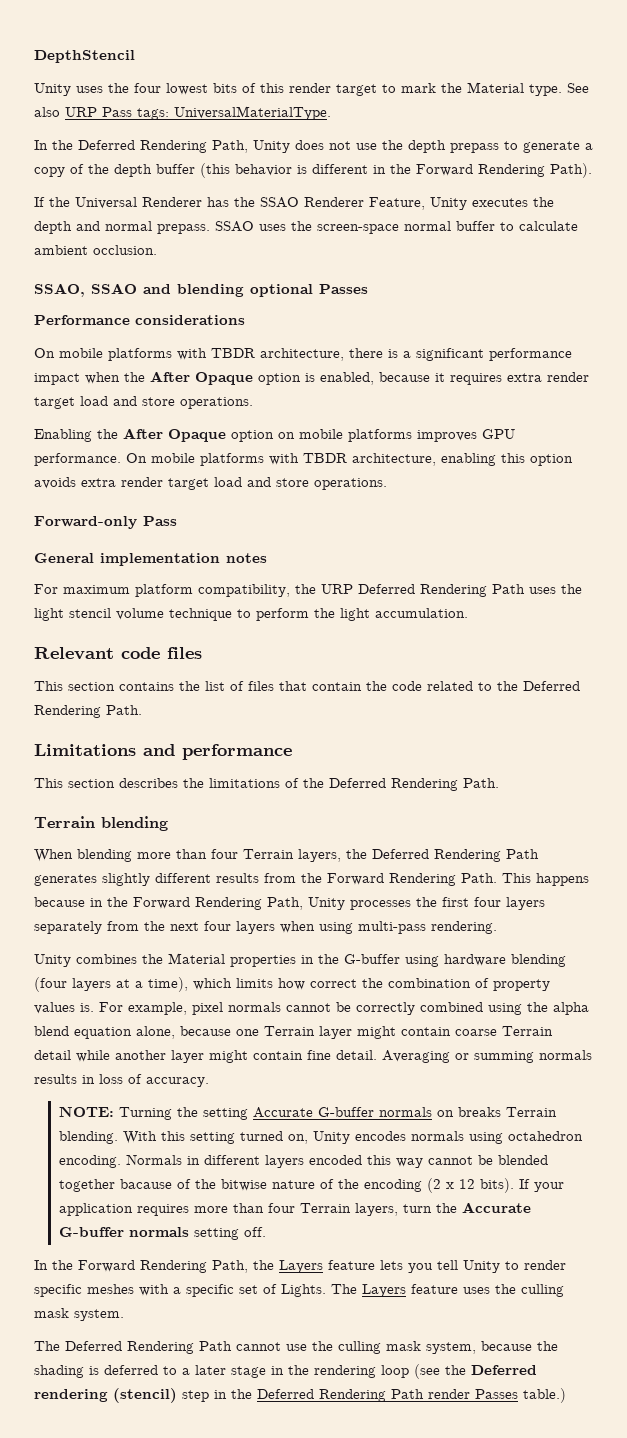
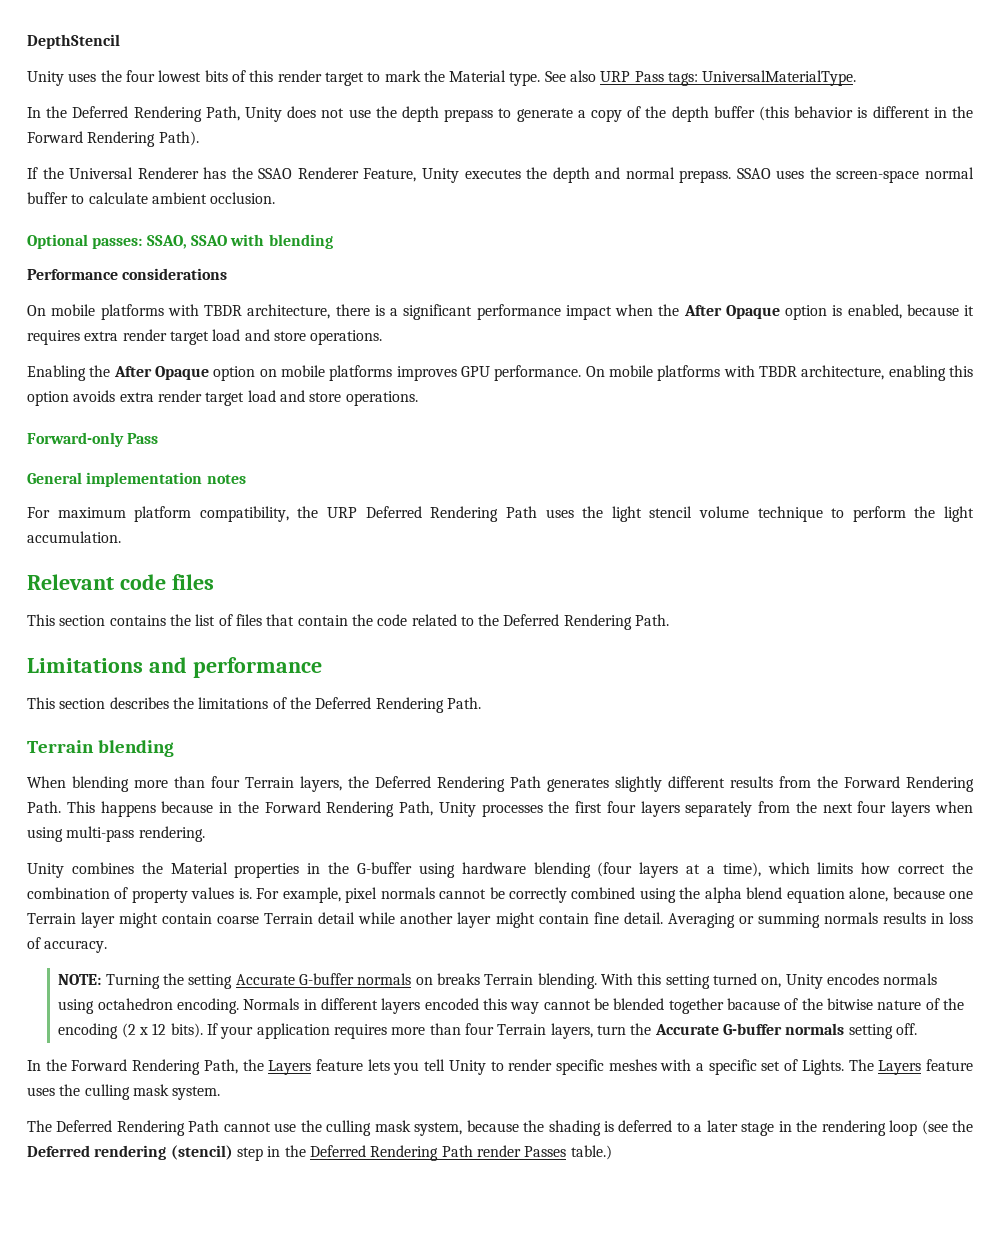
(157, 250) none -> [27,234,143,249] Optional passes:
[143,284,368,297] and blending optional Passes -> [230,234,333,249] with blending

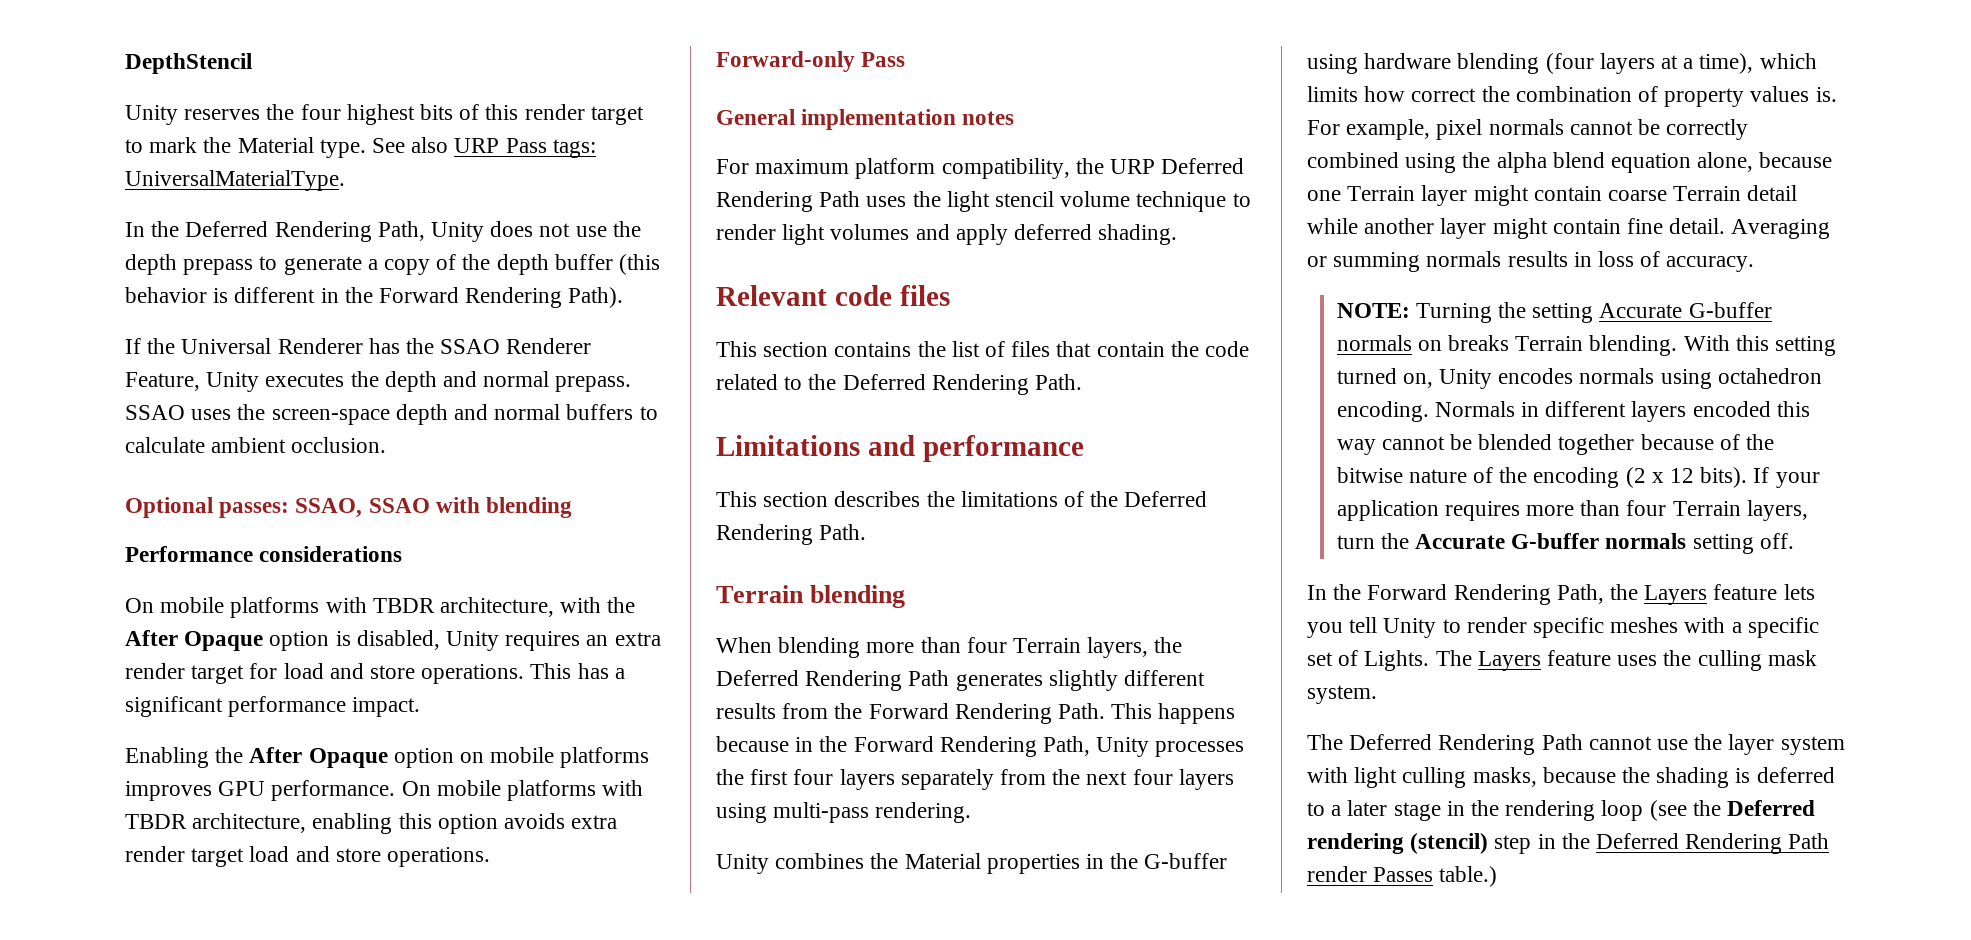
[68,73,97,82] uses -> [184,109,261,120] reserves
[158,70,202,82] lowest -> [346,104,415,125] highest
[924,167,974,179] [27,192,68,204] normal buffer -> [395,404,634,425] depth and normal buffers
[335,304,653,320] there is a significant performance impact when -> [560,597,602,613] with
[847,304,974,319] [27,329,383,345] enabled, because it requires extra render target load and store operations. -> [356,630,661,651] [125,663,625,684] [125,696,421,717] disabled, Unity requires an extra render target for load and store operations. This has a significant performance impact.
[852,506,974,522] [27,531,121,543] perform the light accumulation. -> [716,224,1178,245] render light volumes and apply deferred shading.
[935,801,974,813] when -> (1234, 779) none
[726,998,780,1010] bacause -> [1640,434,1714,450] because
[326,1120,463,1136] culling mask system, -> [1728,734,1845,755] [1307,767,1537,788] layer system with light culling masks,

───

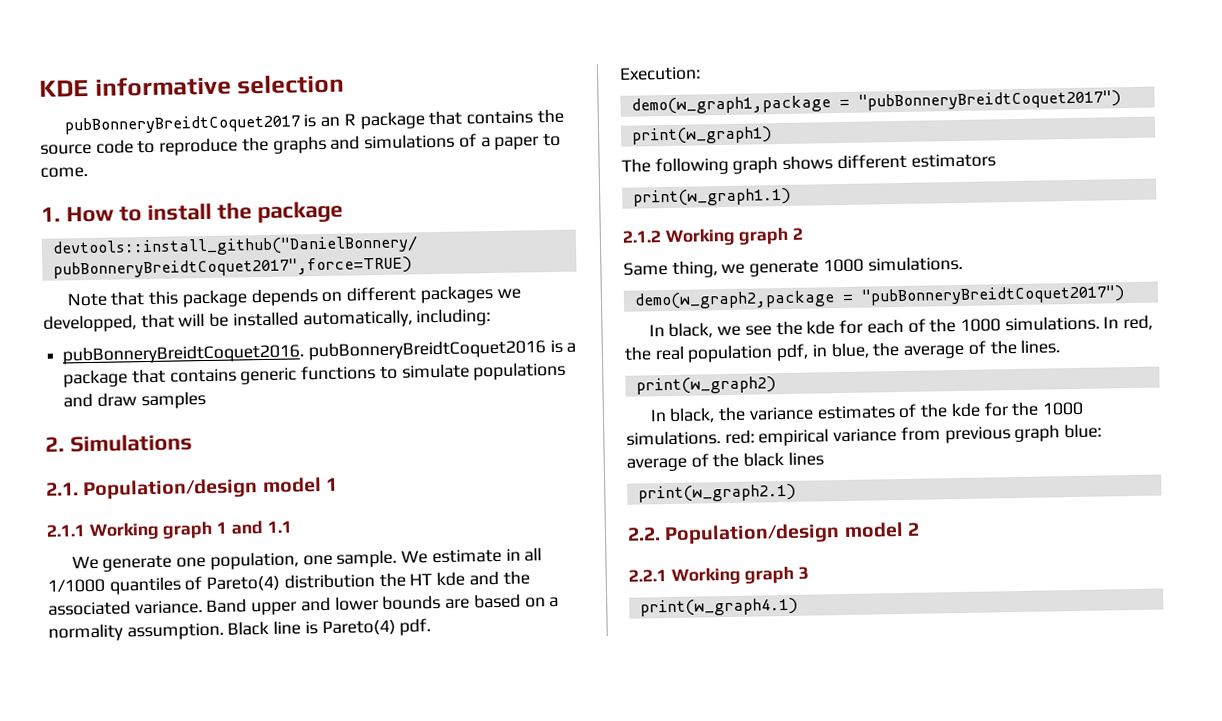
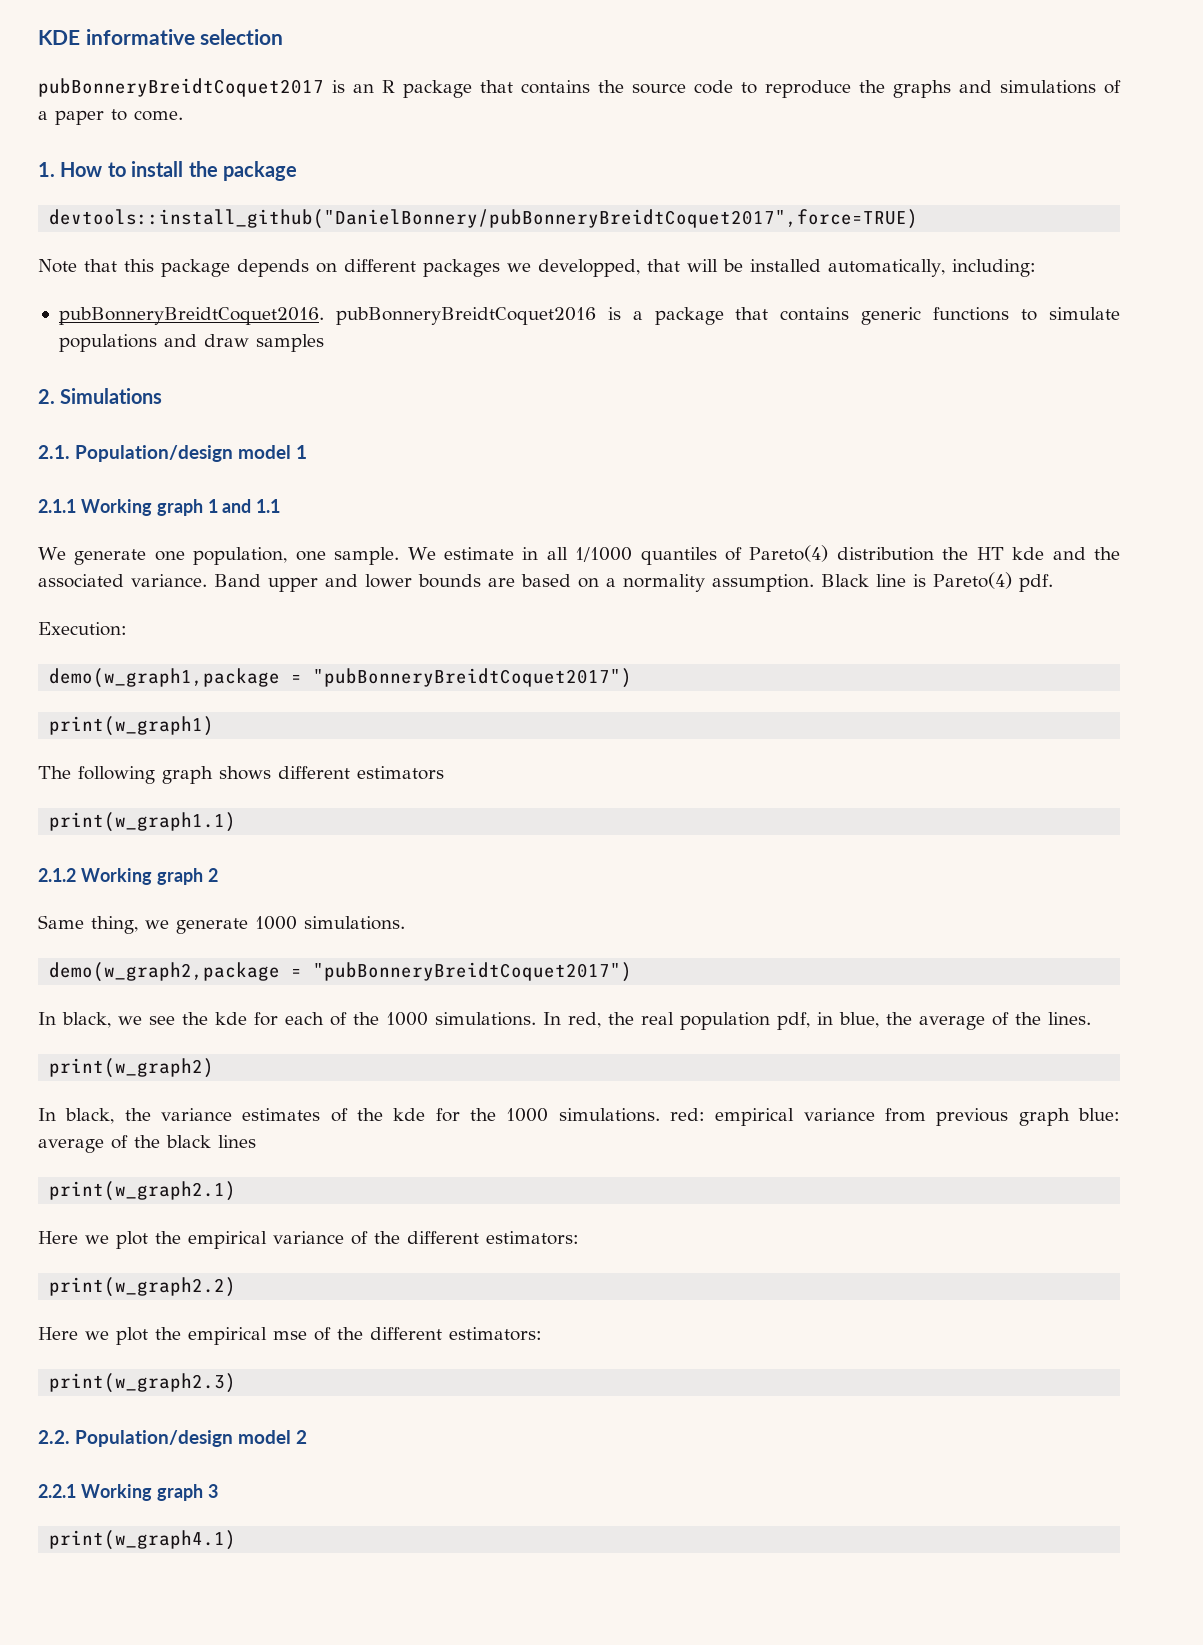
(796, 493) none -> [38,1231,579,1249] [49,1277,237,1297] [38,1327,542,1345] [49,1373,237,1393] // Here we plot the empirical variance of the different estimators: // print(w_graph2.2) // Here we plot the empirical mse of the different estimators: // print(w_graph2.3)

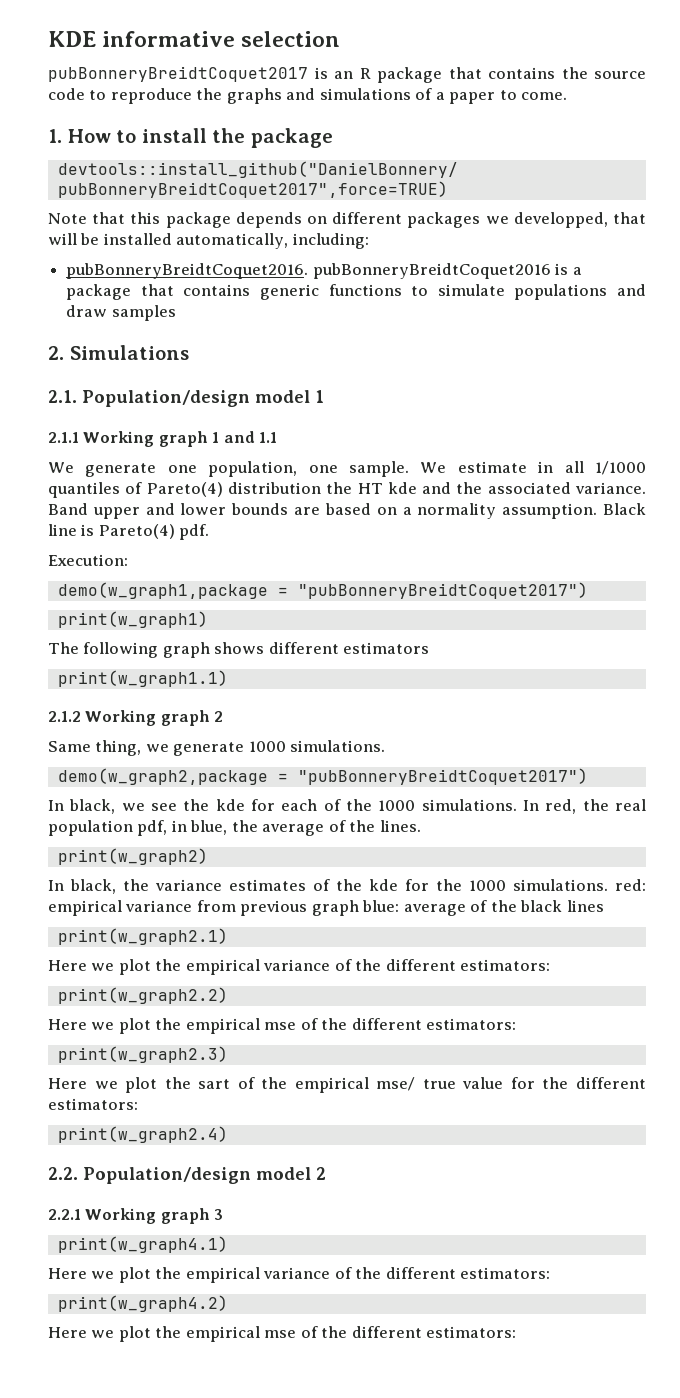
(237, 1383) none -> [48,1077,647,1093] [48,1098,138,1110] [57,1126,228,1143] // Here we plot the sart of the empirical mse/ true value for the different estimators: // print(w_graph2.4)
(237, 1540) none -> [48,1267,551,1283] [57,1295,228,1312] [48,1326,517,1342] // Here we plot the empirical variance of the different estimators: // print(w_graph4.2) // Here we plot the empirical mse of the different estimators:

───

WORK REQUEST >>
Word for word, repeat the lines above from the one with "(157, 250) none" through the one with "[158,70,202,82] lowest ->", and nothing beyond them. Omit the pictures.

SOLUTION BELOW >>
(157, 250) none -> [27,234,143,249] Optional passes:
[143,284,368,297] and blending optional Passes -> [230,234,333,249] with blending

[68,73,97,82] uses -> [184,109,261,120] reserves
[158,70,202,82] lowest -> [346,104,415,125] highest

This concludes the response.